What is the difference between Sebastian Vettel and Tony McCoy? Or Vettel and Ryan Giggs and Sachin Tendulkar? They are all serial winners and model professionals at the highest levels in their chosen sports.
Or have been.
Tendulkar is approaching the end of an amazing cricket career littered with statistical landmarks.
Giggs is slipping gently into a coaching role at Manchester United and Tony McCoy’s wife has, jokingly, suggested that after riding 4,000 winners it is time for her to cut up his licence.
Vettel, however, remains a very young man and, at 26, obviously has a decade of continued Formula One motor racing ahead of him.
He has not yet reached his peak and he has no plans to relent in his insatiable assault on the record books.
Only a few weeks ago, having won the Indian Grand Prix, he joined an elite club of four-time world champions.
Ahead of him now lie only the achievements of the sport’s legendary greatest drivers, Michael Schumacher and Juan-Manuel Fangio.
Yet there are those who carp at his feats. Some claim that Vettel must leave his triumphant Red Bull team which has won four consecutive teams’ titles in step with the young German’s reign of supremacy.
This week even the highly-respected voice of three-time world champion Jackie Stewart was heard decrying Vettel’s claims to be one of the greatest of all.
His view was that Vettel had to move to prove himself in more adverse conditions, as Schumacher did in winning five titles with a previously-forlorn Ferrrari after winning two at Benetton.
It was a view that Red Bull motorsport advisor Helmut Marko said he could not take seriously.
Vettel himself was more fulsome on the subject when he was questioned during a celebratory visit to Red Bull’s Milton Keynes base.
“I think that even if I go to another team I will still have my doubters,” he explained, when asked if a move would sway his critics.
“I don’t think it will change people’s opinions. At the end of the day, you have to be happy with yourself, and right now, I am happy where I am given what we have achieved.”
Asked whether he felt tempted to line-up alongside one of his main rivals, as Ayrton Senna did with Alain Prost at McLaren, Vettel added: “As a driver you always try to be with the best team.
“If you look back in F1 history, you will see that the best drivers have nearly always won races and championships with the best teams.
“I’m very happy where I am and it’s about you, and whether you are happy with who you are and if you can look at yourself in the mirror.
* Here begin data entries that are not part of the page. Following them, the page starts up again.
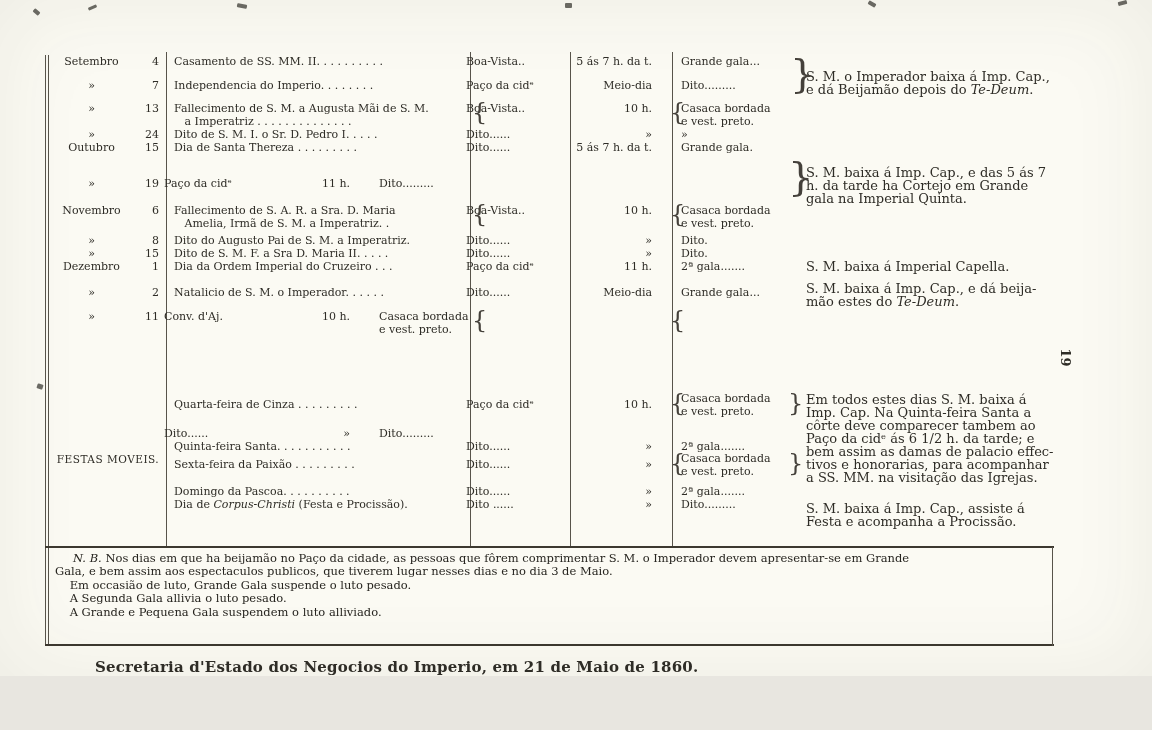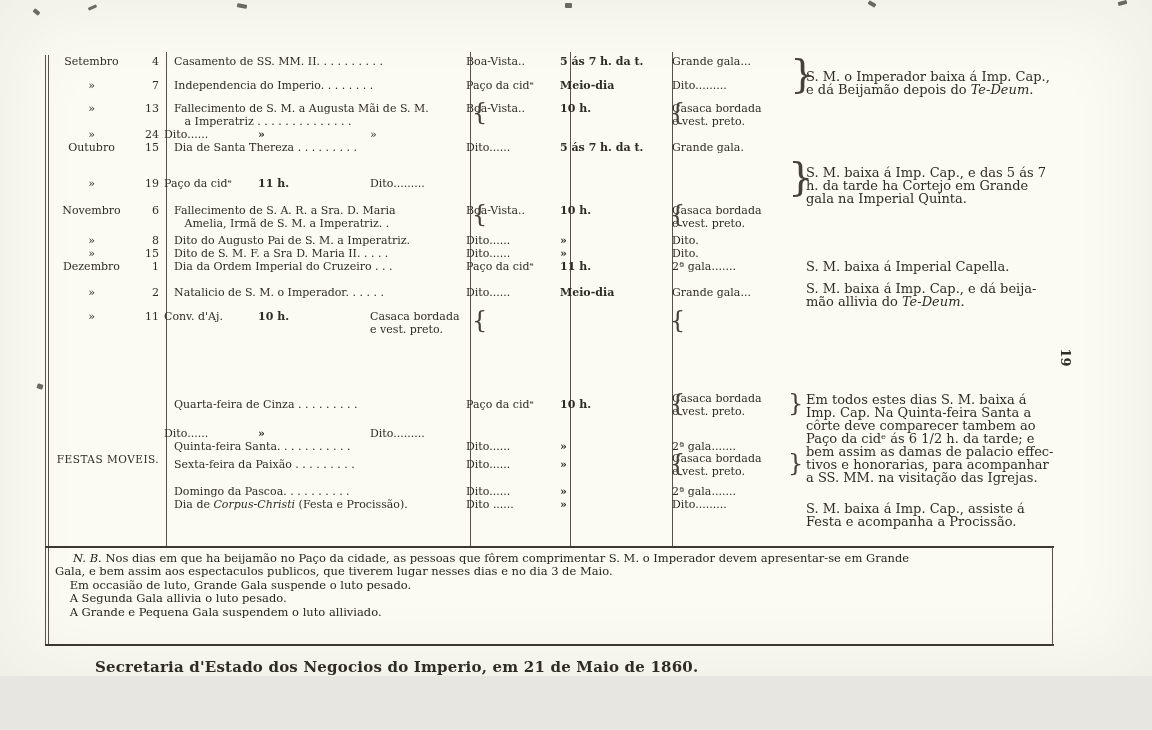--- a/index.html
+++ b/index.html
@@ -4,22 +4,22 @@
 <style>
   html,body{margin:0;padding:0;background:#e8e6e0;}
   .page{position:relative;width:1152px;height:676px;background:#fbfaf3;overflow:hidden;
         font-family:"DejaVu Serif", serif;color:#2e2c26;
         box-shadow:inset 0 0 90px rgba(60,50,30,0.07);}
   .trow{position:absolute;left:55px;display:flex;align-items:flex-start;font-size:11px;line-height:13px;}
   .c-month{width:73px;text-align:center;flex:none;}
   .c-day{width:36px;text-align:right;padding-right:5px;box-sizing:border-box;flex:none;}
   .c-event{width:292px;margin-left:10px;flex:none;white-space:pre-wrap;}
   .c-loc{width:86px;margin-left:0;flex:none;}
-  .c-time{width:92px;margin-left:8px;text-align:left;flex:none;font-weight:bold;}
-  .c-dress{width:114px;margin-left:20px;flex:none;white-space:pre-wrap;}
+  .c-time{width:92px;margin-left:8px;text-align:right;flex:none;}
+  .c-dress{width:114px;margin-left:29px;flex:none;white-space:pre-wrap;}
   .c-dress.up{margin-top:-6px;}
   .note{position:absolute;left:806px;width:248px;font-size:13px;line-height:13px;white-space:pre-wrap;}
   .it{font-style:italic;}
   .brace{position:absolute;line-height:1;color:#44403a;font-family:"DejaVu Serif",serif;}
   .vline{position:absolute;width:1px;background:#57534a;}
   .hline{position:absolute;height:2px;background:#3c382f;}
   .festas-label{position:absolute;left:50px;top:453px;width:116px;text-align:center;
                 font-size:10.5px;letter-spacing:0.5px;}
   .nb{position:absolute;left:55px;top:552px;width:992px;font-size:11.5px;line-height:13.4px;
       white-space:pre-wrap;text-indent:18px;color:#26241f;}
@@ -65,20 +65,21 @@
     <div class="c-event">Fallecimento de S. M. a Augusta Mãi de S. M.
    a Imperatriz . . . . . . . . . . . . . .</div>
     <div class="c-loc">Boa-Vista..</div>
     <div class="c-time">10 h.</div>
     <div class="c-dress">Casaca bordada
 e vest. preto.</div>
   </div>
   <div class="trow" style="top:128px">
     <div class="c-month">»</div>
     <div class="c-day">24</div>
+    <div class="c-event">Dito de S. M. I. o Sr. D. Pedro I. . . . .</div>
     <div class="c-loc">Dito......</div>
     <div class="c-time">»</div>
     <div class="c-dress">»</div>
   </div>
   <div class="trow" style="top:141px">
     <div class="c-month">Outubro</div>
     <div class="c-day">15</div>
     <div class="c-event">Dia de Santa Thereza . . . . . . . . .</div>
     <div class="c-loc">Dito......</div>
     <div class="c-time">5 ás 7 h. da t.</div>
@@ -142,21 +143,21 @@
 e vest. preto.</div>
   </div>
 
   <div class="note" style="top:70px"><span>S. M. o Imperador baixa á Imp. Cap.,
 e dá Beijamão depois do </span><span class="it">Te-Deum</span><span>.</span></div>
   <div class="note" style="top:166px">S. M. baixa á Imp. Cap., e das 5 ás 7
 h. da tarde ha Cortejo em Grande
 gala na Imperial Quinta.</div>
   <div class="note" style="top:260px">S. M. baixa á Imperial Capella.</div>
   <div class="note" style="top:282px"><span>S. M. baixa á Imp. Cap., e dá beija-
-mão allivia do </span><span class="it">Te-Deum</span><span>.</span></div>
+mão estes do </span><span class="it">Te-Deum</span><span>.</span></div>
 
   <div class="festas-label">FESTAS MOVEIS.</div>
 
   <div class="trow" style="top:398px">
     <div class="c-month"></div>
     <div class="c-day"></div>
     <div class="c-event">Quarta-feira de Cinza . . . . . . . . .</div>
     <div class="c-loc">Paço da cidᵉ</div>
     <div class="c-time">10 h.</div>
     <div class="c-dress up">Casaca bordada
I’m not thinking about anywhere else, or racing with anyone else.”
Vettel believes the perception of him dominating races and championships is unfair and has contributed to a lack of fanfare surrounding his fourth world crown.
“Some people like to call it ‘domination’, but I don’t like that because it makes it sound like it’s easy to be winning,” he added. “If we look back to every single race, it was hard work and we had to put everything in it.
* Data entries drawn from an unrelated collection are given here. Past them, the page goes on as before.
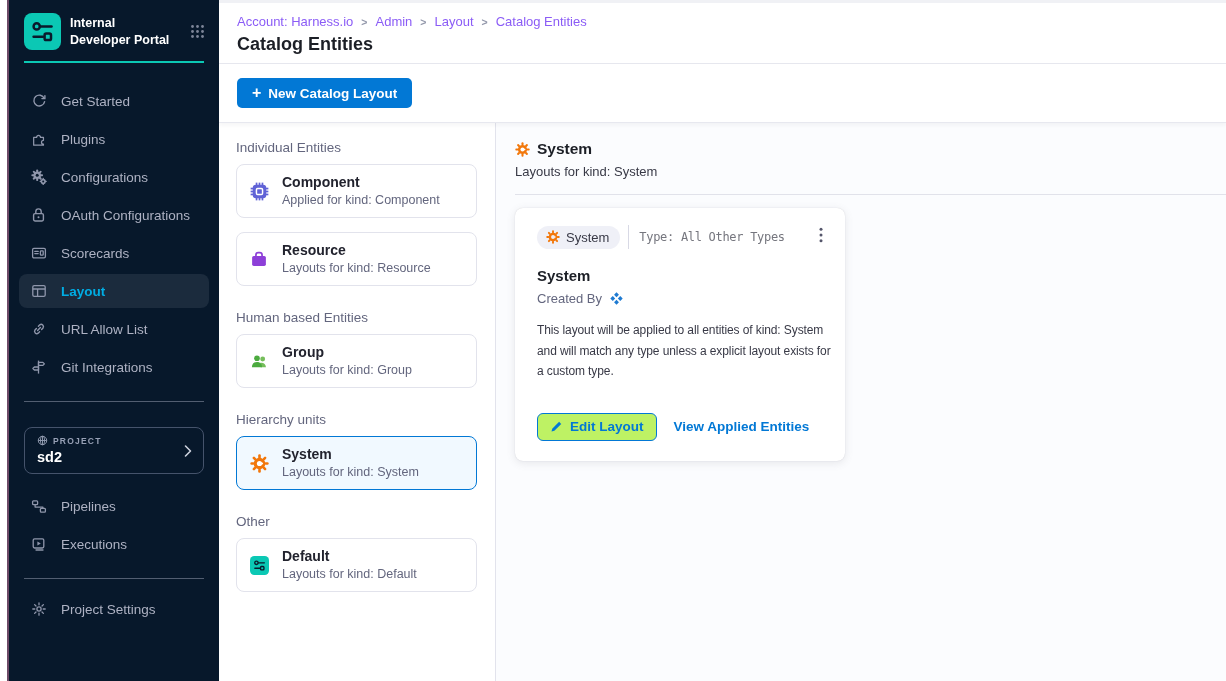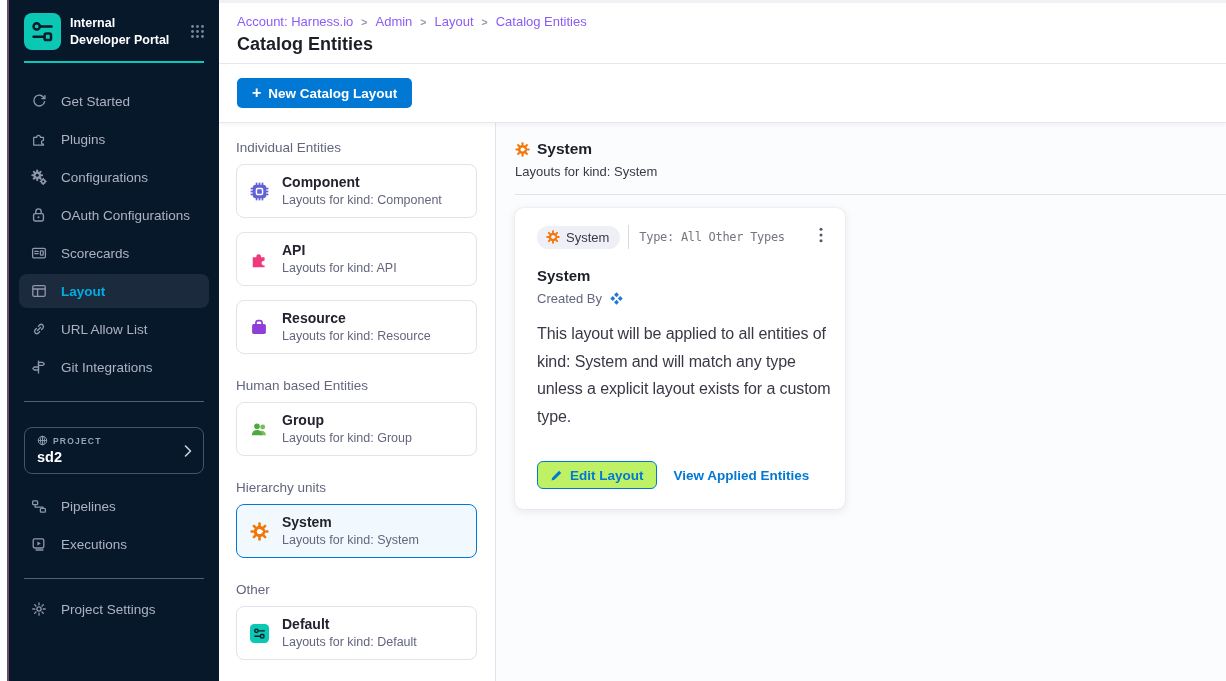--- a/index.html
+++ b/index.html
@@ -71,21 +71,21 @@
                  box-shadow:0 0 1px rgba(40,41,61,.2), 0 2px 8px rgba(96,97,112,.14);
                  padding:17px 22px 20px 22px; }
   .chip-row { display:flex; align-items:center; position:relative; }
   .chip { display:flex; align-items:center; gap:6px; background:#eff0f7; border-radius:13px;
           padding:4px 11px 4px 9px; font-size:13px; color:#383946; }
   .chip-sep { width:1px; height:24px; background:#d8d9e5; margin:0 10px 0 8px; }
   .type-text { font-family:"DejaVu Sans Mono", monospace; font-size:12px; color:#75767e; letter-spacing:-0.3px; }
   .kebab { position:absolute; right:-6px; top:0; padding:2px 6px; cursor:pointer; }
   .card-title { font-size:15px; font-weight:bold; color:#1c1f26; margin-top:18px; }
   .created-row { display:flex; align-items:center; gap:7px; font-size:13px; color:#63667e; margin-top:7px; }
-  .card-desc { font-size:16px; color:#383946; line-height:1.72; margin-top:14px; width:296px; letter-spacing:-0.1px; }
+  .card-desc { font-size:12px; color:#383946; line-height:1.72; margin-top:14px; width:296px; letter-spacing:-0.1px; }
   .card-actions { display:flex; align-items:center; gap:17px; margin-top:31px; }
   .btn-outline { display:flex; align-items:center; gap:7px; border:1.5px solid #0278d5; background:#bef264;
                  color:#0278d5; font-weight:bold; font-size:13.5px; font-family:inherit;
                  border-radius:6px; height:28px; padding:0 12px; cursor:pointer; }
   .text-link { color:#0278d5; font-weight:bold; font-size:13.5px; cursor:pointer; }
 
   svg { display:block; }
 </style>
 </head>
 <body>
@@ -319,35 +319,24 @@
                 <rect x="14.4" y="5.4" width="3" height="1.6"></rect>
                   <rect x="14.4" y="8.2" width="3" height="1.6"></rect>
                   <rect x="14.4" y="11" width="3" height="1.6"></rect>
                 <rect x="2.6" y="2.6" width="12.8" height="12.8" rx="3"></rect>
               </g>
               <rect x="6.1" y="6.1" width="5.8" height="5.8" rx="1.2" fill="none" stroke="#fff" stroke-width="1.4"></rect>
             </svg>
           </span>
           <span>
             <div class="entity-name">Component</div>
-            <div class="entity-desc">Layouts for kind: Component</div>
-          </span>
-        </div>
-
-        <div class="entity-card">
-          <span class="eicon">
-            <svg width="19" height="19" viewBox="0 0 18 18">
-              <path fill="#f0397c" d="M2.6 6.8 h3.5 a2.2 2.2 0 1 1 4.2 0 h3.5 v3.5 a2.2 2.2 0 1 0 0 4.2 v1.9 H2.6 z"></path>
-            </svg>
-          </span>
-          <span>
-            <div class="entity-name">API</div>
-            <div class="entity-desc">Layouts for kind: API</div>
-          </span>
-        </div>
+            <div class="entity-desc">Applied for kind: Component</div>
+          </span>
+        </div>
+
 
         <div class="entity-card">
           <span class="eicon">
             <svg width="18" height="18" viewBox="0 0 17 17">
               <path d="M5.6 6 V4.7 a2.2 2.2 0 0 1 2.2-2.2 h1.4 a2.2 2.2 0 0 1 2.2 2.2 V6" fill="none" stroke="#8d3fd8" stroke-width="1.6"></path>
               <rect x="2" y="5.6" width="13" height="9.4" rx="1.6" fill="#8d3fd8"></rect>
             </svg>
           </span>
           <span>
             <div class="entity-name">Resource</div>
“We’ve had great results in circumstances where perhaps we shouldn’t have done. Perhaps the races have lacked excitement, but when you know yourself what you have done — with all the effort that’s gone in at the factory — it’s a great feeling.”
As he settles in to his Texas hotel next week ahead of the United States Grand Prix, he may give it little further thought.
He is a serial winner and he wants to drive the fastest car — just as McCoy wants the fastest horses.
In their sports, it is all about winning. And Vettel, with Red Bull, is the standard setter. It is up to the others to catch him.